Quem elabora a Lei do Fundo Partidário e fixa os valores para financiar as campanhas de cada eleição, que atualmente atinge a cifra de bilhões de reais, são os que estão no exercício de mandatos. Rios de dinheiros públicos são desperdiçados, pois essas despesas não contribuem para a renovação dos representantes, nem para a melhoria de qualidade da representação popular.
Assim, pode-se dizer que o financiamento público de campanhas políticas veio como sucedâneo do antigo “voto de cabresto”. O tempo passa, mas a história se repete, nunca avançando de forma linear. É o corsi e ricorse de que falam os italianos.
Ministro Gilmar Mendes suspende o processo conduzido pelo Juiz Bretas do Rio
Como se sabe, o juiz Bretas, da 7ª Vara Criminal, responsável pela condução de processos oriundos da operação lava jato no Rio de Janeiro, havia ordenado busca e apreensão generalizada em 75 endereços de advogados e de empresas com base na delação premiada do ex Presidente da Fecomercio-Rio, Orlando Diniz que implica autoridades com foro privilegiado.
O caso ficou conhecido como a maior investida da história contra a advocacia. Gerou reclamações de advogados e da OAB junto ao STF.
O Ministro Gilmar Mendes em decisão liminar acatou as reclamações e suspendeu o processo até o julgamento do mérito pelo Plenário da Corte.
STF declarou inconstitucionalidade do aumento da Taxa Siscomex
A Taxa de utilização do Sistema Integrado de Comércio Exterior – SISCOMEX –foi instituída pela Lei nº 9.716/98 e é cobrada por ocasião do registro da Declaração de Importação (DI).
A Portaria nº 157/11 do Ministério da Fazenda majorou o valor dessa taxa que era de R$30,00 para R$185,00. A Corte Suprema, atenta à sua jurisprudência dominante, que acolhe a natureza tributária dessa taxa, por maioria de votos, entendeu ser inconstitucional essa elevação que supera a atualização do valor original pelos índices de correção monetária (RE nº 1.258.934/SC, Rel. Min.

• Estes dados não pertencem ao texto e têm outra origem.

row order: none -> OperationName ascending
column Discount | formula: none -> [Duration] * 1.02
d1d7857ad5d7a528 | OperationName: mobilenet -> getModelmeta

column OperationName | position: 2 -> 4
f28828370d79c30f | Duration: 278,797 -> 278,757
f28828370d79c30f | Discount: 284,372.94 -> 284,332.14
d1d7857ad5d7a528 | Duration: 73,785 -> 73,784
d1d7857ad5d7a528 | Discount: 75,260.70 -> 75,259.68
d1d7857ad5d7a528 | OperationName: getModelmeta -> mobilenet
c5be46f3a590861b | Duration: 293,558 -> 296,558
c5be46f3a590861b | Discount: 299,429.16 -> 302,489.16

Dias Tóffoli, Plenário Virtual, j. 29-9-2020).
Por não ter havido modulação de efeitos cabe a repetição de indébito dos valores não alcançados pela prescrição.

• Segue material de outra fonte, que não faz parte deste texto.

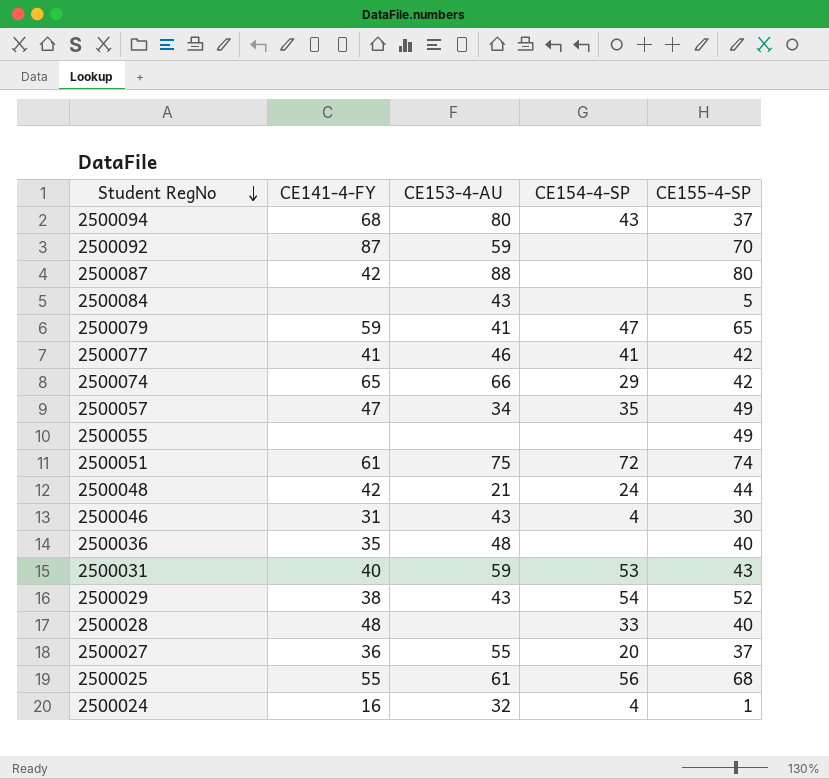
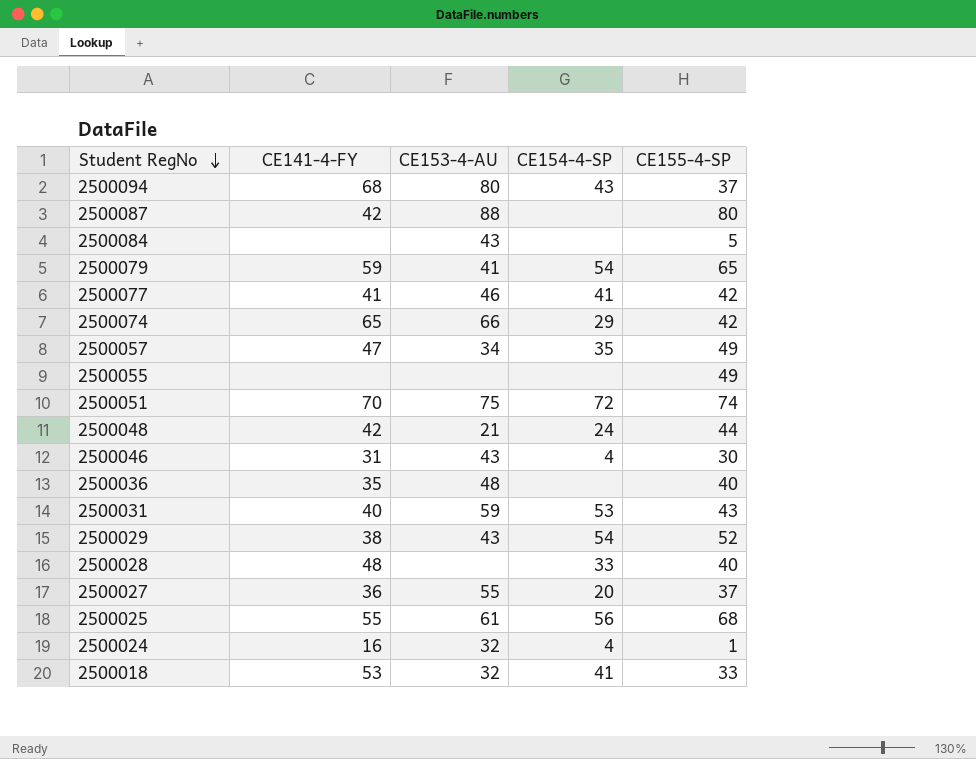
row 2500092: 87 | 59 | none | 70 -> none
2500079 | CE154-4-SP: 47 -> 54
2500051 | CE141-4-FY: 61 -> 70
row 2500018: none -> 53 | 32 | 41 | 33

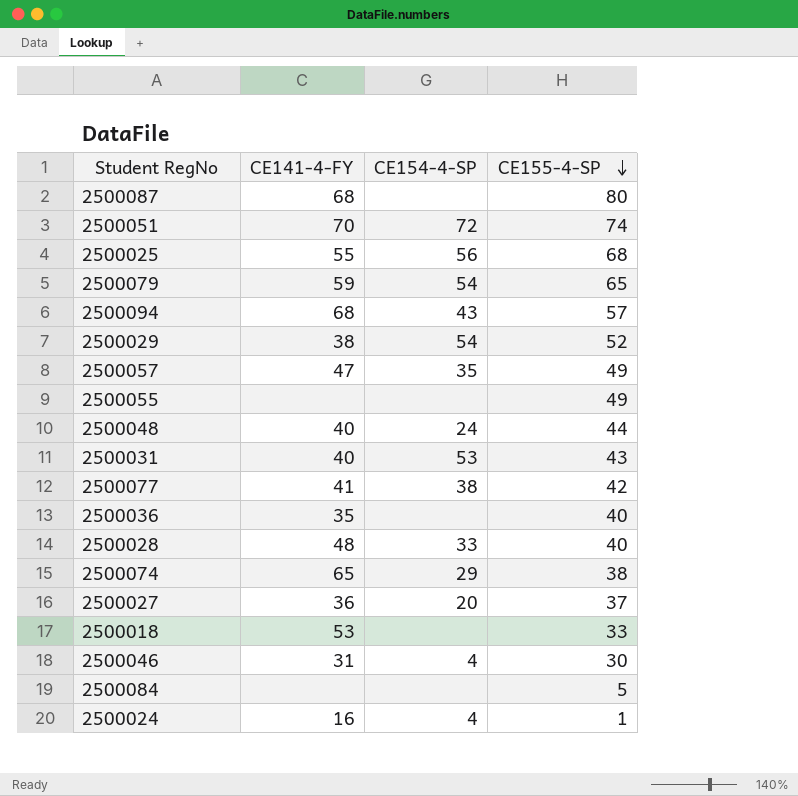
row order: Student RegNo descending -> CE155-4-SP descending
column CE153-4-AU | position: 3 -> none
2500087 | CE141-4-FY: 42 -> 68
2500094 | CE155-4-SP: 37 -> 57
2500048 | CE141-4-FY: 42 -> 40
2500077 | CE154-4-SP: 41 -> 38
2500074 | CE155-4-SP: 42 -> 38
2500018 | CE154-4-SP: 41 -> none

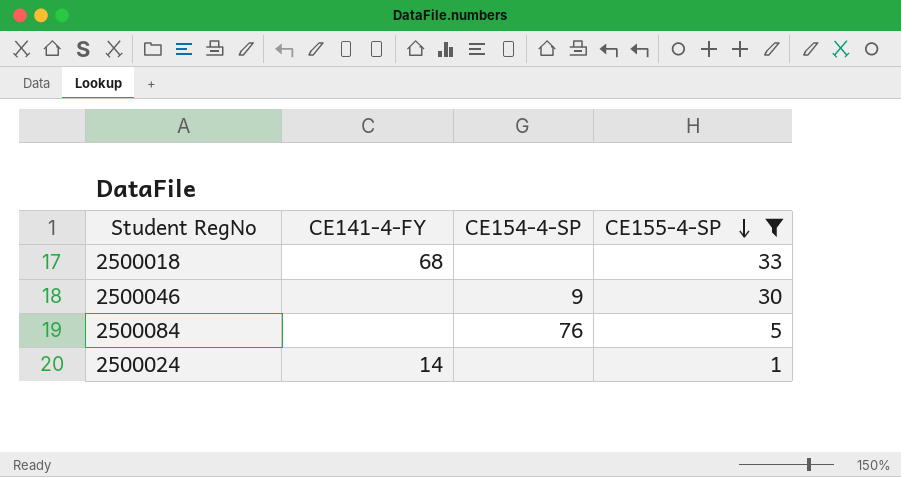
filter: none -> CE155-4-SP <= 33
2500018 | CE141-4-FY: 53 -> 68
2500046 | CE141-4-FY: 31 -> none
2500046 | CE154-4-SP: 4 -> 9
2500084 | CE154-4-SP: none -> 76
2500024 | CE141-4-FY: 16 -> 14
2500024 | CE154-4-SP: 4 -> none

É possível a privatização da ECT?
Fala-se muito, ultimamente, em privatização da ECT. É verdade que essa estatal, prestadora do serviço postal e do correio aéreo nacional, protegida pela imunidade recíproca por decisão do STF, vem prestando outros serviços alheiros aos serviços de correios e telégrafos, concorrendo com empresas do setor privado.

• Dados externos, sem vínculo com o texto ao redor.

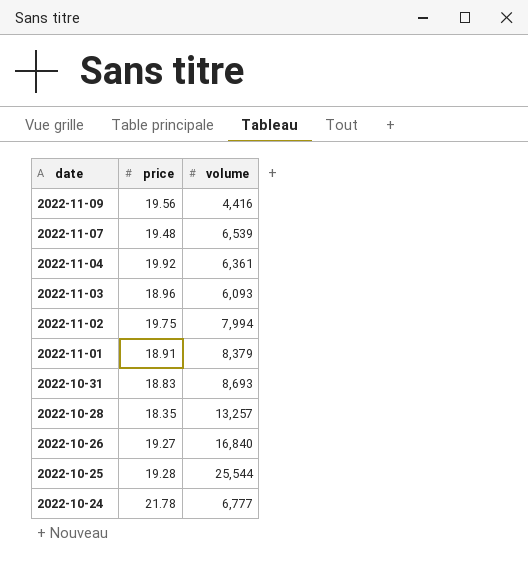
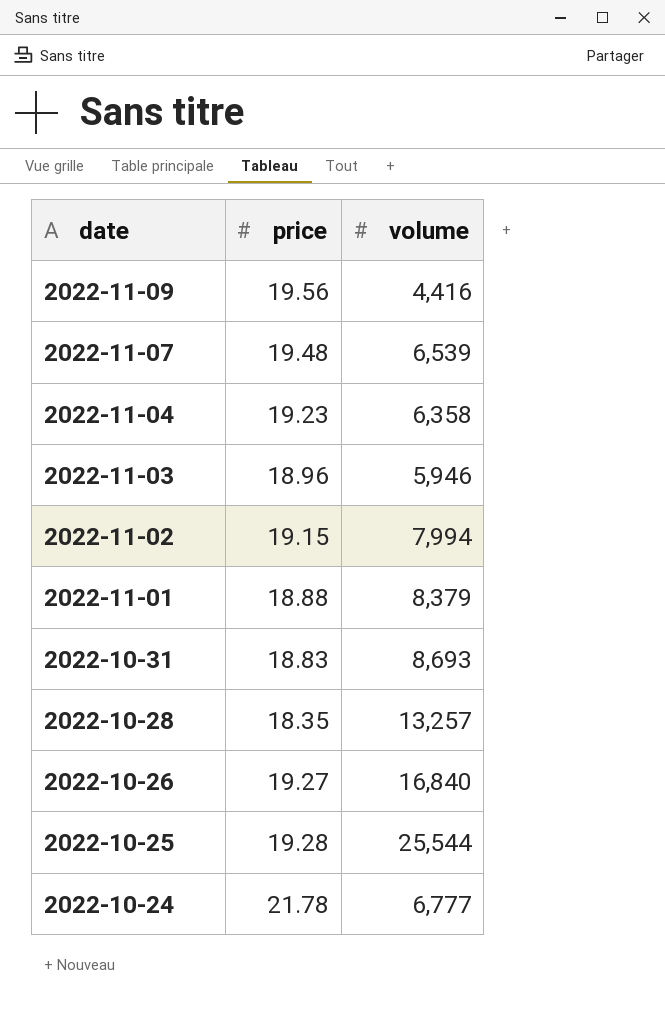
2022-11-04 | price: 19.92 -> 19.23
2022-11-04 | volume: 6,361 -> 6,358
2022-11-03 | volume: 6,093 -> 5,946
2022-11-02 | price: 19.75 -> 19.15
2022-11-01 | price: 18.91 -> 18.88

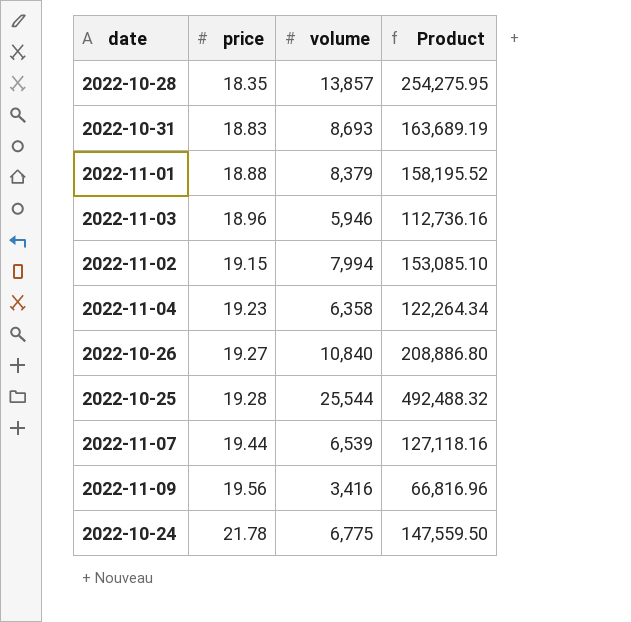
row order: date descending -> price ascending
column Product | formula: none -> [price] * [volume]
2022-10-28 | volume: 13,257 -> 13,857
2022-10-26 | volume: 16,840 -> 10,840
2022-11-07 | price: 19.48 -> 19.44
2022-11-09 | volume: 4,416 -> 3,416
2022-10-24 | volume: 6,777 -> 6,775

Todavia, os defensores da privatização não podem esquecer o preceito constitucional do art. 21, X da CF:
“Art. 21 Compete à União:
X –manter o serviço postal d o correio aéreo nacional”
Não pode a União livrar-se de um serviço público que a Constituição lhe cometeu.
A solução para o desvirtuamento das finalidades da ECT, bem como da prática de atos corruptivos no seio dessa empresa estatal, não está na sua extinção ou na sua privatização, mas, na correção de rumos e na apuração e punição dos infratores.
Inacreditável discussão sobre estorno do ICMS na saída de mercadoria decorrente de comodato
Alguns setores da doutrina especializada continua entendendo que no comodato, por se caracterizar a não incidência tributária deve proceder ao estorno dos créditos das operações anteriores ao teor do inciso II, do § 2º do art. 155 da CF. E a jurisprudência dos tribunais, também, não estava pacificada até que nos autos do RE nº 1.141.756, em sede de repercussão geral, decidiu, por maioria de votos, pela manutenção do crédito do ICMS pela saída de celular em regime de comodato, promovida por empresa de telefonia móvel.
Contudo, a decisão não foi nada pacífica. Houve divergências, com argumentos vários e conflitantes entre si.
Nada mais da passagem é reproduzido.